I chose Louis Mendes as the subject of my weekly photographer’s presentation for my cinematography class. At the time, I was unaware that he is still alive. Upon discovering that he is still around, I was overjoyed and curious to meet him. I made contact through Lucy McKeon, a journalist who wrote a 2016 article for The New Yorker about him. Meeting Mendes gave life to the beginning of this documentary film. Over time, I learned so much about him; his struggles and losses, creativity, motivation and, above all, his kindness. New York is his home, and New York streets know him, but I also learned that those same streets don’t know him enough. Mendes had to combat racism and discrimination in the United States by being loyal to his creative work. Photographs taken of Louis Mendes by other photographers are displayed in media – he is a well-known New York character, and yet, his pictures are not on view in any museums. Nine Days a Week goes beyond what meets the eye; those who are familiar with his work often don’t know that Mendes is also a mentor to many young photographers in New York. His goal is to have 100 students before he dies (he has 37 thus far). His priority is to teach students how to become financially independent with their cameras. Oddly, Mendes has not seen financial success himself. Mendes has conquered many hurdles and has had to make many sacrifices. This film is a celebration of a man who continues to struggle. It also aims to show what forces, systemic and personal, have stood as obstacles in his path to success. His story has much to teach. The black youth, especially, can learn from his experiences. Through Louis Mendes’s resilience, crucial lessons can be learned in confronting discrimination in an era in which we are made to believe we are all equal. A lot has changed, but the system remains in favor of some. The youth can learn from people who have fought for many years. Louis has had his fair share of victories as well as mistakes, and he shares his experience and wisdom in part to help the black youth avoid the latter. And to help us succeed.
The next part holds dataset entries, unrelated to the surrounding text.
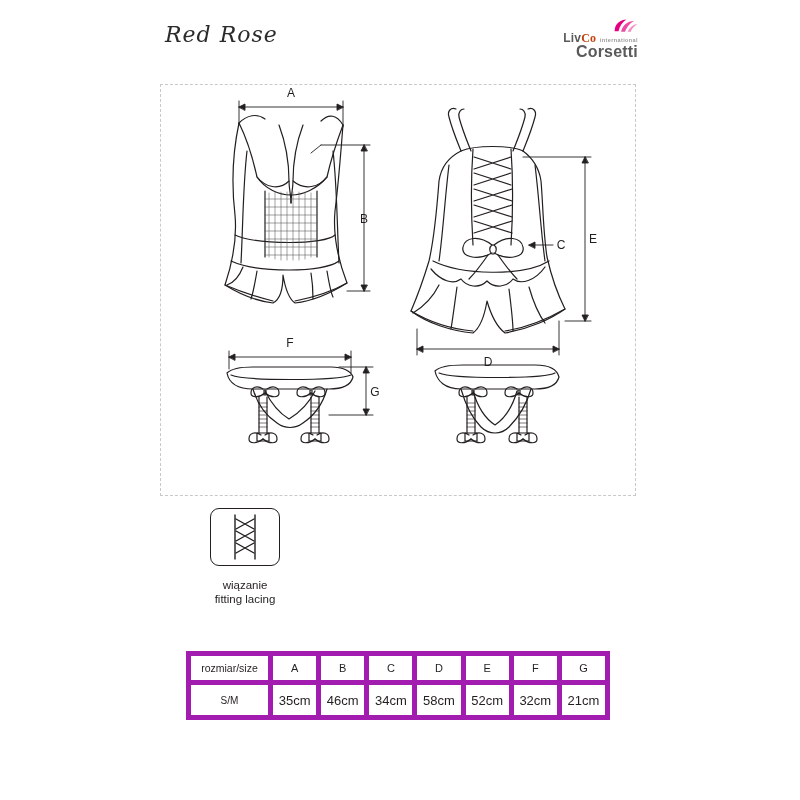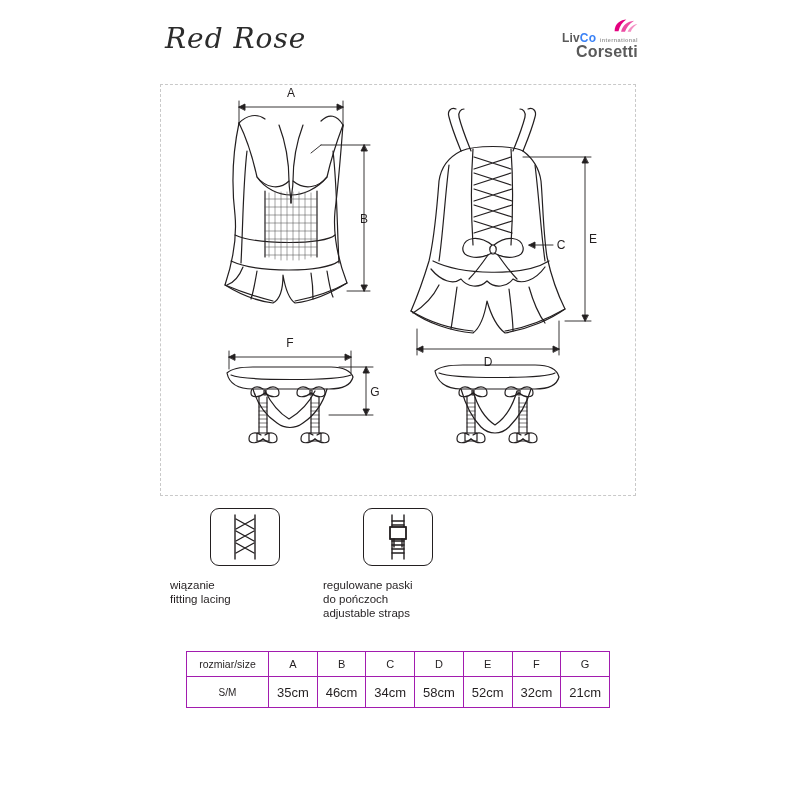--- a/index.html
+++ b/index.html
@@ -28,7 +28,7 @@
     top: 22px;
     font-family: "DejaVu Serif", serif;
     font-style: italic;
-    font-size: 28px;
+    font-size: 22px;
     letter-spacing: 1px;
     color: #2b2b2b;
     white-space: nowrap;

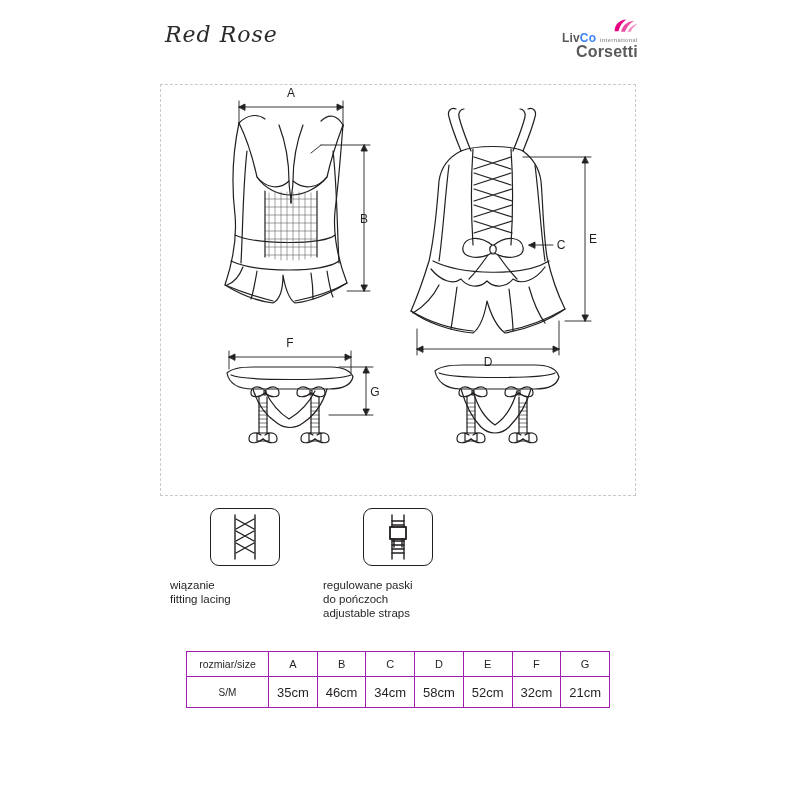--- a/index.html
+++ b/index.html
@@ -55,7 +55,7 @@
     letter-spacing: .2px;
     margin-top: -2px;
   }
-  .brand-name .accent { color: #3b82f6; }
+  .brand-name .accent { color: #c2410c; font-family: Liberation Serif, serif; }
   .brand-sub {
     font-size: 5.5px;
     color: #9b9b9b;

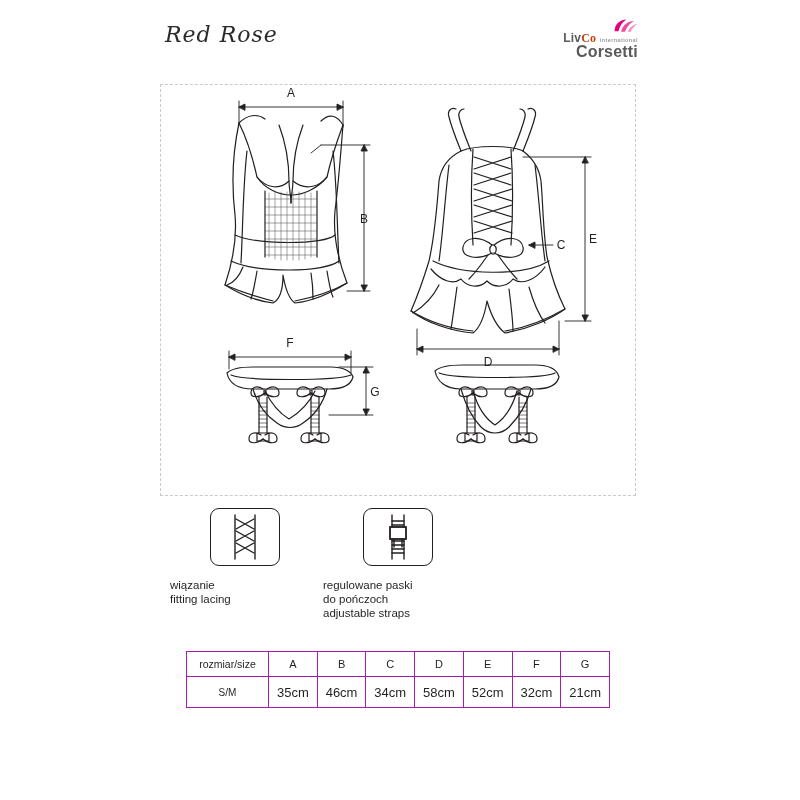--- a/index.html
+++ b/index.html
@@ -94,7 +94,7 @@
     position: absolute;
     top: 0;
     width: 150px;
-    text-align: left;
+    text-align: center;
   }
   .feature .box {
     width: 70px;

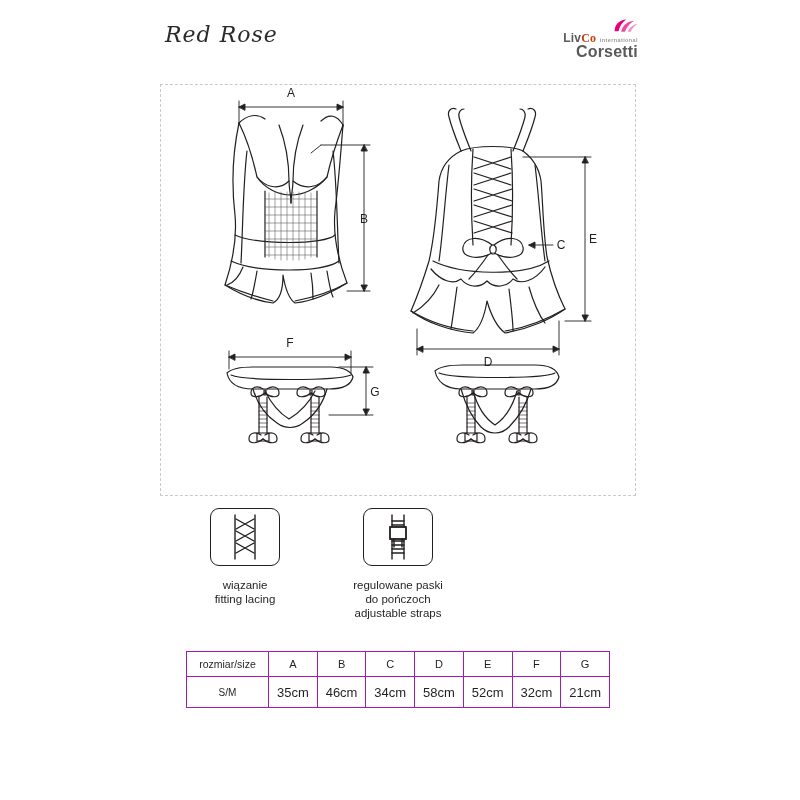--- a/index.html
+++ b/index.html
@@ -429,26 +429,6 @@
       </div>
     </div>
 
-    <div class="feature" style="left:163px;">
-      <div class="box">
-        <svg width="68" height="56" viewBox="0 0 68 56">
-          <g fill="none" stroke="#231f20" stroke-width="1.4" stroke-linecap="round">
-            <path d="M28 6 L28 50"></path>
-            <path d="M40 6 L40 50"></path>
-            <path d="M28 12 L40 12 M28 16 L40 16 M28 20 L40 20 M28 24 L40 24
-                     M28 28 L40 28 M28 32 L40 32 M28 36 L40 36 M28 40 L40 40 M28 44 L40 44"></path>
-            <rect x="26" y="18" width="16" height="12" fill="#fff"></rect>
-            <rect x="26" y="18" width="16" height="12"></rect>
-            <path d="M30 30 L30 38 M38 30 L38 38"></path>
-          </g>
-        </svg>
-      </div>
-      <div class="cap">
-        <div>regulowane paski</div>
-        <div>do pończoch</div>
-        <div>adjustable straps</div>
-      </div>
-    </div>
 
   </div>
 

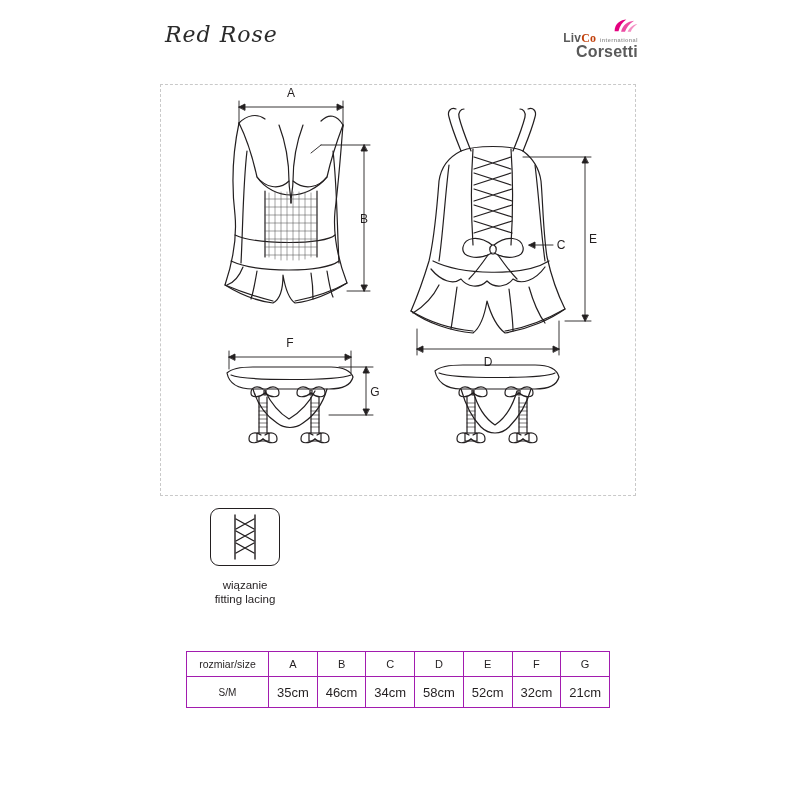--- a/index.html
+++ b/index.html
@@ -124,7 +124,7 @@
     color: #231f20;
   }
   .size-table th, .size-table td {
-    border: 1px solid #a21caf;
+    border: 5px solid #a21caf;
     text-align: center;
     font-weight: normal;
     height: 30px;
An intimate portrait of the 80-year-old African American street photographer Louis Mendes who began his career in 1953 in Harlem as a door-to-door baby photographer. Taking street portraits across the city, through the civil rights movement, the drug epidemic, crime, and poverty, Mendes forged a living with his 1940s Speed Graphic press camera. Now a New York legend with 37 photographer apprentices, he reflects on a life of hard work, survival, and creativity.
Type of Project
The New School
Maliyamungu Muhande, Lucy Mckeon (co-writer)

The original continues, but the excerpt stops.